### What the task asks
Retype the full set of data, character for character.

### Dataset records
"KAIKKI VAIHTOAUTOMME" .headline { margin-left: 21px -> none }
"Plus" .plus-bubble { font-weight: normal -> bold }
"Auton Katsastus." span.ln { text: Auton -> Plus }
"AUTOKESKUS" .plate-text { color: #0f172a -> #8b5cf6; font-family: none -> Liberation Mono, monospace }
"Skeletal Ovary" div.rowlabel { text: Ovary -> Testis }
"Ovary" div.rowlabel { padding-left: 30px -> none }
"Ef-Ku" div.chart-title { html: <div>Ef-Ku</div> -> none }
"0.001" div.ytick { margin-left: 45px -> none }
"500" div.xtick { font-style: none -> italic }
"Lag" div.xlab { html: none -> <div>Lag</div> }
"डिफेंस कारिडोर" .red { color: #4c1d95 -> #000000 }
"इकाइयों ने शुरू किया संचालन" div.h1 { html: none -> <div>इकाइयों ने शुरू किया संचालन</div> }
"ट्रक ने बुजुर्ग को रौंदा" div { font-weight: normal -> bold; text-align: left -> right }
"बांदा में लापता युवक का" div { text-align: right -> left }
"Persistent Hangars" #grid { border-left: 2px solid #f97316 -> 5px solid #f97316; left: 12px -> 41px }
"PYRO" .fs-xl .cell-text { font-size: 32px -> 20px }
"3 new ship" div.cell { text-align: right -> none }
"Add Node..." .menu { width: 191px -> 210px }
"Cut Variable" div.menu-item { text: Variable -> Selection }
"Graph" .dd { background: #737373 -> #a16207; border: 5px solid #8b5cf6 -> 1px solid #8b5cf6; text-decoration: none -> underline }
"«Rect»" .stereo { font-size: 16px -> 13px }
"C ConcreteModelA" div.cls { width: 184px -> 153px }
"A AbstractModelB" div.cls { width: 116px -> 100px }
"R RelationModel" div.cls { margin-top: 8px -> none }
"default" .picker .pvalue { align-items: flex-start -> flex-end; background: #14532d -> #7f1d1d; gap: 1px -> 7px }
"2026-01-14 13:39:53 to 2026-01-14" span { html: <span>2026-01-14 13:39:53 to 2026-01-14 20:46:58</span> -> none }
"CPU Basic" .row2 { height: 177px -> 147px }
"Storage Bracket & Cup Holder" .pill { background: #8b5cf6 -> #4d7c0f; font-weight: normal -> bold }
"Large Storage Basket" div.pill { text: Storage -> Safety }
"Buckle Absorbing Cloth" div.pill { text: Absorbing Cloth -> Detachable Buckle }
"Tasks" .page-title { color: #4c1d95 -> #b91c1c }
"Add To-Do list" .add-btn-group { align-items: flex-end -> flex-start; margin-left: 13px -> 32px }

### Solution for this exercise
"KAIKKI VAIHTOAUTOMME" .headline { margin-left: 21px -> none }
"Plus" .plus-bubble { font-weight: normal -> bold }
"Auton Katsastus." span.ln { text: Auton -> Plus }
"AUTOKESKUS" .plate-text { color: #0f172a -> #8b5cf6; font-family: none -> Liberation Mono, monospace }
"Skeletal Ovary" div.rowlabel { text: Ovary -> Testis }
"Ovary" div.rowlabel { padding-left: 30px -> none }
"Ef-Ku" div.chart-title { html: <div>Ef-Ku</div> -> none }
"0.001" div.ytick { margin-left: 45px -> none }
"500" div.xtick { font-style: none -> italic }
"Lag" div.xlab { html: none -> <div>Lag</div> }
"डिफेंस कारिडोर" .red { color: #4c1d95 -> #000000 }
"इकाइयों ने शुरू किया संचालन" div.h1 { html: none -> <div>इकाइयों ने शुरू किया संचालन</div> }
"ट्रक ने बुजुर्ग को रौंदा" div { font-weight: normal -> bold; text-align: left -> right }
"बांदा में लापता युवक का" div { text-align: right -> left }
"Persistent Hangars" #grid { border-left: 2px solid #f97316 -> 5px solid #f97316; left: 12px -> 41px }
"PYRO" .fs-xl .cell-text { font-size: 32px -> 20px }
"3 new ship" div.cell { text-align: right -> none }
"Add Node..." .menu { width: 191px -> 210px }
"Cut Variable" div.menu-item { text: Variable -> Selection }
"Graph" .dd { background: #737373 -> #a16207; border: 5px solid #8b5cf6 -> 1px solid #8b5cf6; text-decoration: none -> underline }
"«Rect»" .stereo { font-size: 16px -> 13px }
"C ConcreteModelA" div.cls { width: 184px -> 153px }
"A AbstractModelB" div.cls { width: 116px -> 100px }
"R RelationModel" div.cls { margin-top: 8px -> none }
"default" .picker .pvalue { align-items: flex-start -> flex-end; background: #14532d -> #7f1d1d; gap: 1px -> 7px }
"2026-01-14 13:39:53 to 2026-01-14" span { html: <span>2026-01-14 13:39:53 to 2026-01-14 20:46:58</span> -> none }
"CPU Basic" .row2 { height: 177px -> 147px }
"Storage Bracket & Cup Holder" .pill { background: #8b5cf6 -> #4d7c0f; font-weight: normal -> bold }
"Large Storage Basket" div.pill { text: Storage -> Safety }
"Buckle Absorbing Cloth" div.pill { text: Absorbing Cloth -> Detachable Buckle }
"Tasks" .page-title { color: #4c1d95 -> #b91c1c }
"Add To-Do list" .add-btn-group { align-items: flex-end -> flex-start; margin-left: 13px -> 32px }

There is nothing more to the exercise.